▶ [DIRECTIONS FOR THIS TASK]:
Set down the entries exactly as they appear, apart from the images, which stay out.

▶ [DATA UNDER STUDY]:
※ ※ ※
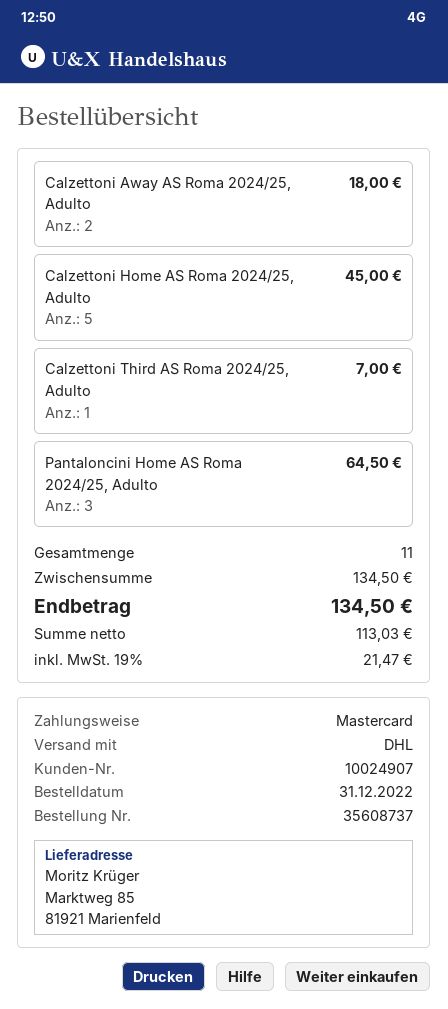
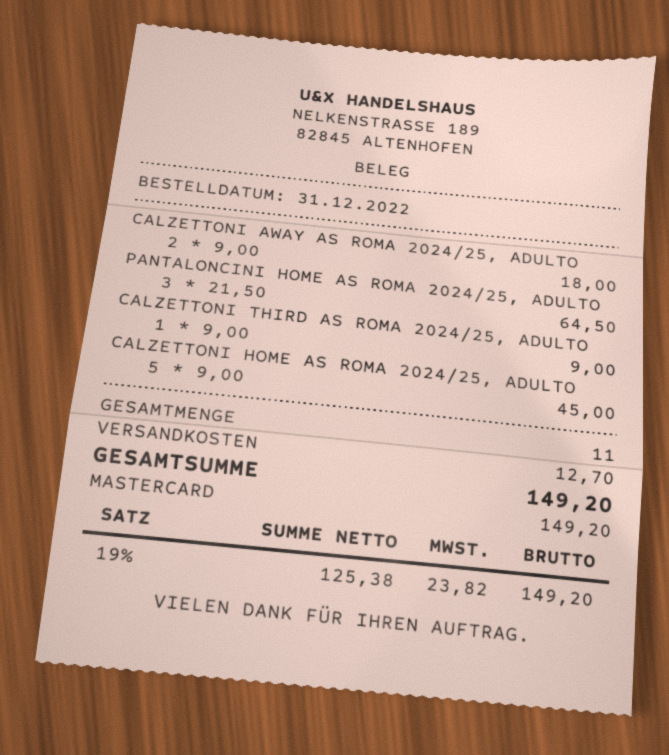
Calzettoni Third AS Roma 2024/25, Adulto: 1 for 7.00 -> 1 for 9.00
shipping: none -> 12.70
net: 113.03 -> 125.38
tax: 19% = 21.47 -> 19% = 23.82
total: 134.50 -> 149.20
※ ※ ※
▶ [RESPONSE AREA]:
Calzettoni Third AS Roma 2024/25, Adulto: 1 for 7.00 -> 1 for 9.00
shipping: none -> 12.70
net: 113.03 -> 125.38
tax: 19% = 21.47 -> 19% = 23.82
total: 134.50 -> 149.20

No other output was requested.